Уоррик прошел в расположенную напротив комнату. Гораздо большего размера с дорогой, правда, немногочисленной мебелью, она вполне подходила для благородного человека.
Трудно было определить, кому она принадлежала. Но Уоррик догадывался об этом. Он резко откинул крышку единственного к комнате сундука, и обилие богатой одежды в нем подтвердило его догадку.
И все же он спросил:
— Это ее?
Милдред почувствовала, как слова застряли у нее в горле.
— Да.
— Может пригодиться моим дочерям.
Он произнес это таким безразличным голосом, что страх у Милдред пропал, уступив место нарастающему гневу, хотя она была достаточно умна, чтобы не показать этого.
— Это все, что у нее осталось.
Он обернулся, чтобы посмотреть на нее. Его полные злобы серые глаза были более выразительными, чем его голос.
— Ну нет. У нее осталась кожа на спине и те тряпки, которые я подберу для нее. Хотя я и не забываю, что мне дали гораздо меньше.
Что это, равнодушие? Вероятно, нет, подумалось ей. Это просто еще один из способов отомстить, говоря так об одежде. Но, скорее всего, это мелочи по сравнению с тем, что он задумал.
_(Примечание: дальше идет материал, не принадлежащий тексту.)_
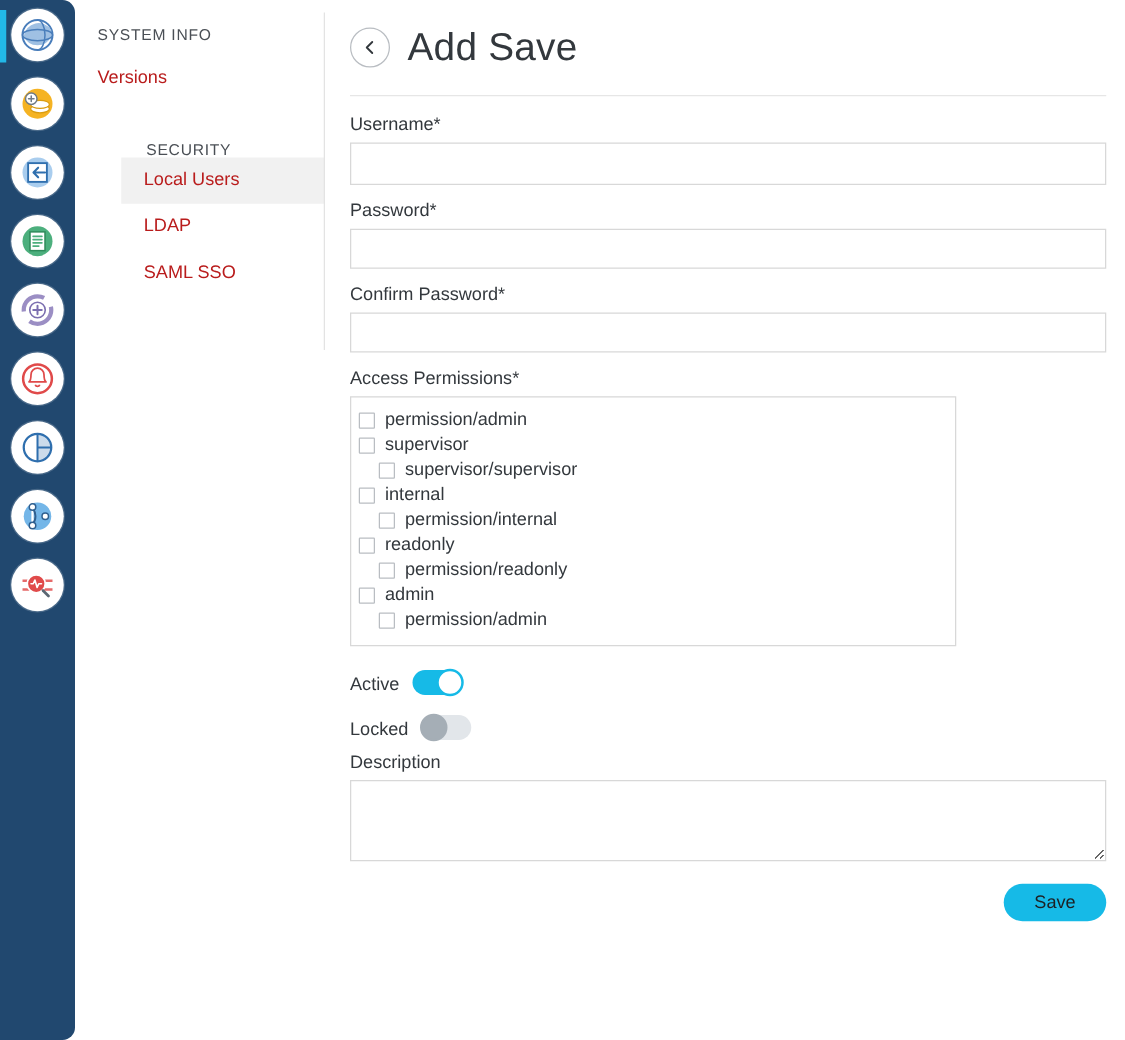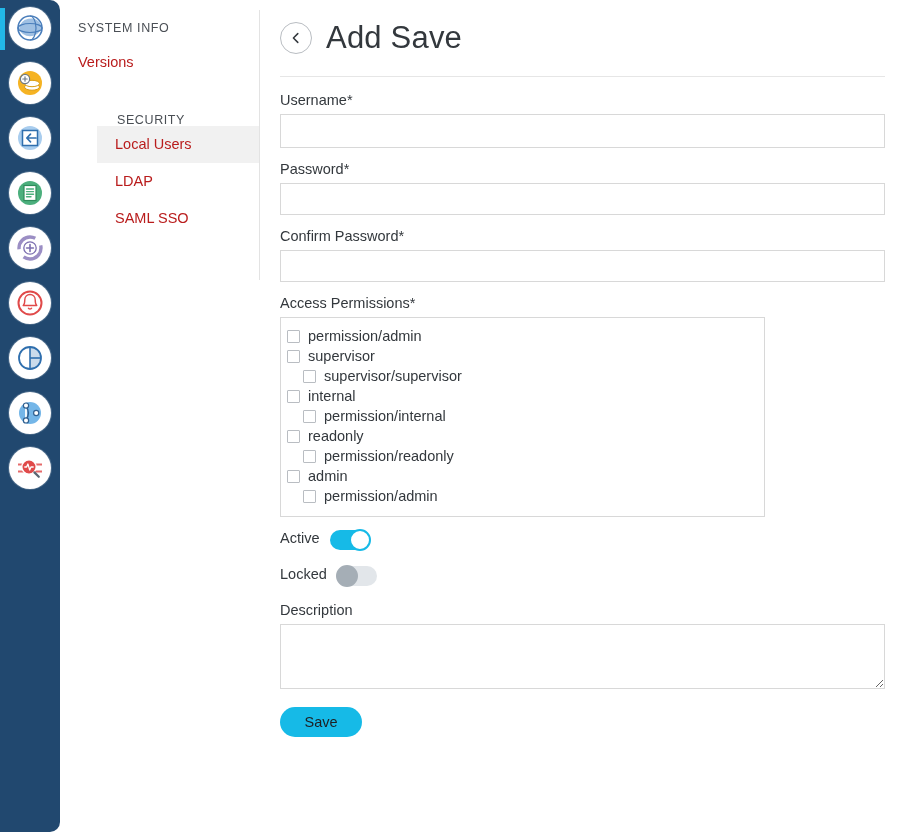"Active" .toggle-row { align-items: flex-start -> flex-end }
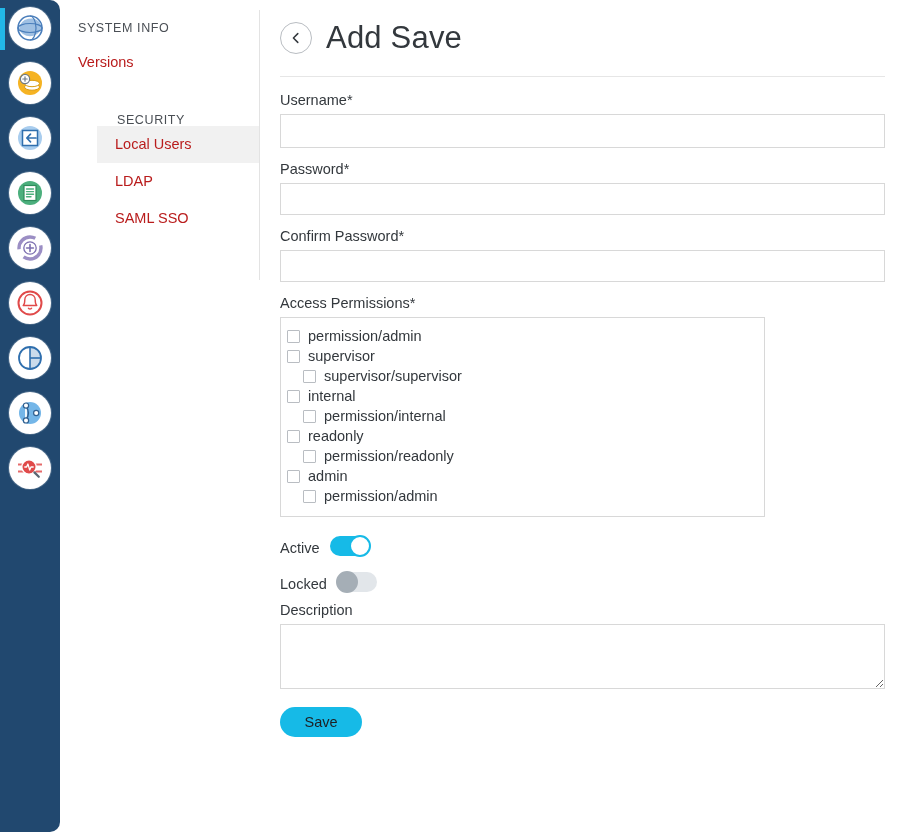"Save" .actions { justify-content: flex-start -> flex-end }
Трудно было что-нибудь придумать, чтобы помочь Ровене, если он не хотел слышать о том, что она была такой же жертвой, как и он. Очевидно, доводы Милдред для такого человека ничего не значили, ибо он был не каким-то там холопом или незнатным рыцарем, а самым настоящим лордом из знатного рода. И нельзя просто так сотворить с лордом то, что они с ним сделали, и надеяться остаться в живых, чтобы потом раззвонить кругом об этом.
Ее опять охватил сильный страх, но не за себя.
— Вы собираетесь ее убить?
— Нет, мне хотелось бы продлить удовольствие, — холодно произнес он. — Я не убью ее. Она моя пленница. Я никогда не освобожу ее за выкуп, и она никогда не покинет Фалкхерст. До своего смертного часа она будет зависеть от моей милости.
— А вы можете быть милостивым?
— К тем, кто причиняет мне зло? Нет, хозяйка, не могу. — Он вновь оглядел комнату и затем спросил: — У Лайонза были родственники? — От его предыдущего ответа у Милдред кошки заскребли на душе, поэтому она и не удивилась его вопросу.